Possible – I don’t know. PEM never really made it into the FM world… which is interesting in itself.
My question as well. PEM is my biggest limitation.
Mestinon has helped me with PEM. I could only function until 6pm each day and now I can function all week. I have to be super careful about pacing and resting but it’s made a big difference for me with limiting crashes.
I’m wondering if when he talks about fatigue, he’s referring to PEM. It is our hallmark symptom, definitely for me.
Did he mention which specific psychedelics he believes would be helpful?
I believe its psilocybin – that’s the drug that’s getting some clinical trials right now.
Dr, Clauw
My personal research of the etiology of all disease begins with malnutrition which compromises primarily the adaptive immune system. Subsequently, any one of the several herpes viruses enter into the body to create symptoms of disease. For neuro symptoms such as neuro pain, palsy, achalasia and MS and polio, they are all caused by a virus, but especially herpes 6A or 6B (or the polio virus).
Consequently, why does establishment medicine not use proven Ultraviolet Blood Irradiation and/or Ozone oxygen treatment to cause the immune system to identify and kill the viruses or infected cells?
Great, great, GREAT article, Cort!
Excellent work! Thank you for all you do to support the MECFS cause.
Fantastic research.
Thanks!
Thank you for this great summary article, Cort. I also think it is such a shame that long COVID researchers have totally missed the boat on connecting the clear overlap for people that have a pain subset of long COVID with fibromyalgia. We truly are forgotten it feels. The SFN findings make sense as a byproduct of chronic pain rather than a cause but I am still not so sure we can rule out autoimmunity in fibromyalgia because of the studies showing that blood, specifically IgG antibodies, caused pain in mice and attacked the dorsal root ganglia. Perhaps that is another byproduct and it definitely needs to be further validated and understood – maybe it is a non-canonical autoimmune disease without overt inflammation that we don’t yet understand, who knows. I am both hopeful that Dr. Clauw has persisted in his work but also discouraged that he has been saying the same things for almost 30 years to little avail and that we are left with such laughable funding for fibromyalgia research. If you search all the studies on PubMed so many are just studies on tai chi or yoga or acupuncture, or behavioral things, that I am not sure I agree with your point about that being less of an issue than it is in ME/CFS. The only reason it may seem that way is because of the repurposed drugs that were approved in the 2000s, but that did nothing to effectively treat the disease or understand the pathophysiology. So many of us are told to “just exercise” still as the solution.

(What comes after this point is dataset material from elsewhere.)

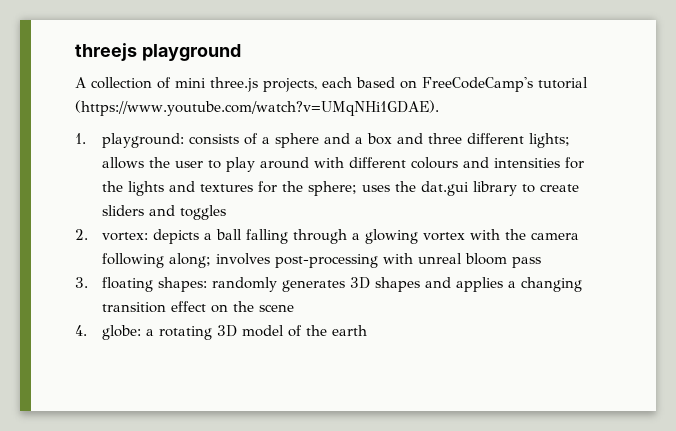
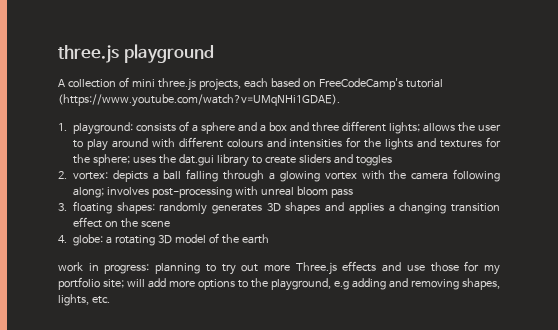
- threejs playground
+ three.js playground
+ work in progress: planning to try out more Three.js effects and use those for my portfolio site; will add more options to the playground, e.g adding and removing shapes, lights, etc.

Yes, indeed – still such low funding for FM. I asked Clauw about that and he said that he considered fibromyalgia funding to be much higher than it appears but that it’s being subsumed into the category of chronic pain research. He said that he thought his lab might be getting almost as much funding as the ME/cFS field at the NIH.
I would still rather see more straight FM funding.
I do agree that research into the pathophysiological causes of FM are still very limited at the NIH. It’s actually a bit better right now. A couple of years ago it seemed like it was all behavioral/exercise.
My big hope is that nociplastic funding takes off.
Ahh yeah CGT + GET. Brilliant…
????
Maybe you should read the blog again.
“Clauw’s approach suggests that anti-CGRP drugs, ion-channel drugs, low-dose naltrexone, Tomnya, cannabis, mast cell stabilizers, and psychedelics may help tamp down neurogenic inflammation. Getting better sleep is a priority. Mind/body approaches are recommended. Hormonal manipulations could be helpful but need more study.”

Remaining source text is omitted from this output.